What is needed:
In the listing below, tally each line that contains "TOKICO". Reply with the total only.

Records shown:
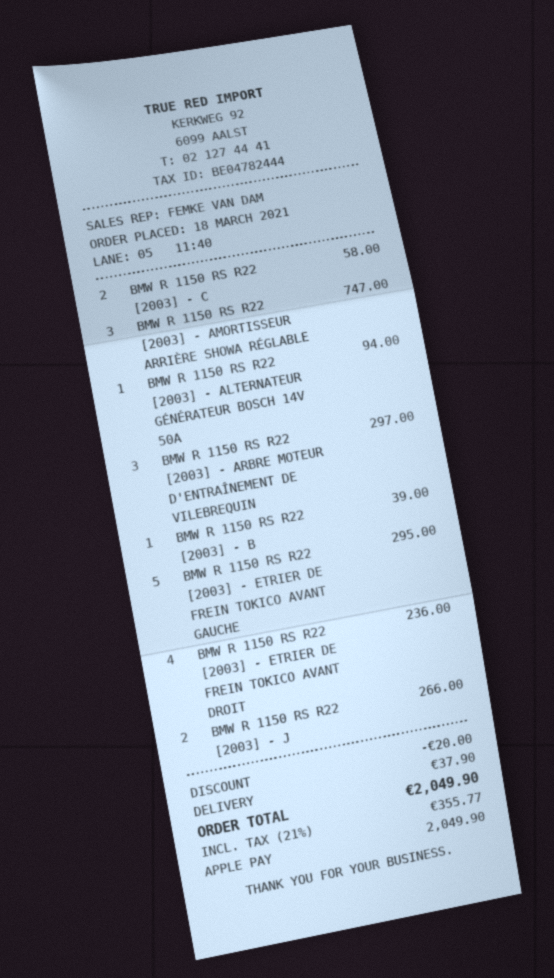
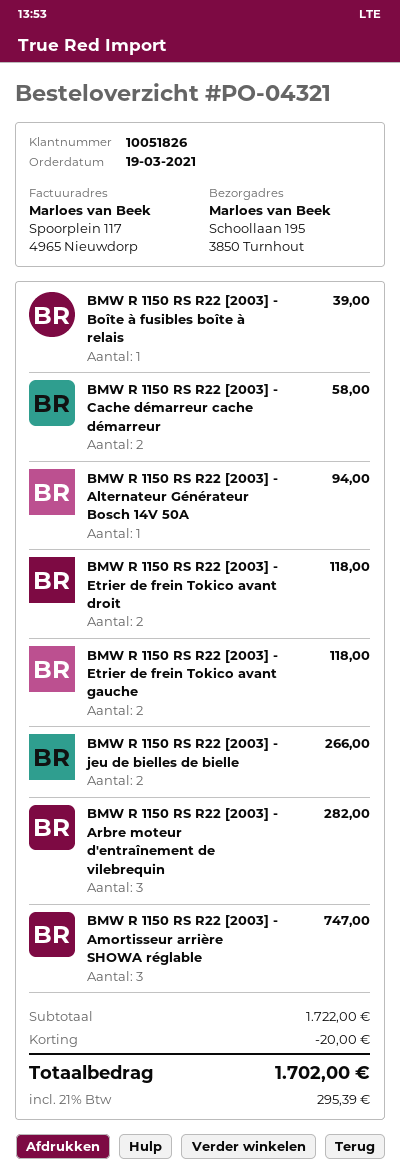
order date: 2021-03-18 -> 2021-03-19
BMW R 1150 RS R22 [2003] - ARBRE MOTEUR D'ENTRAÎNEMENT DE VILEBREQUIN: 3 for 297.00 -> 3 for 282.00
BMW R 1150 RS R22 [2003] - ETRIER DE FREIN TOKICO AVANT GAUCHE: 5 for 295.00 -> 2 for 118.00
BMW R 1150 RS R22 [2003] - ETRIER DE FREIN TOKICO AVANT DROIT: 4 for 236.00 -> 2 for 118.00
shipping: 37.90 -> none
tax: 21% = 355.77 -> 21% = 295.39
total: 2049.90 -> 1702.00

Output of the exercise:
2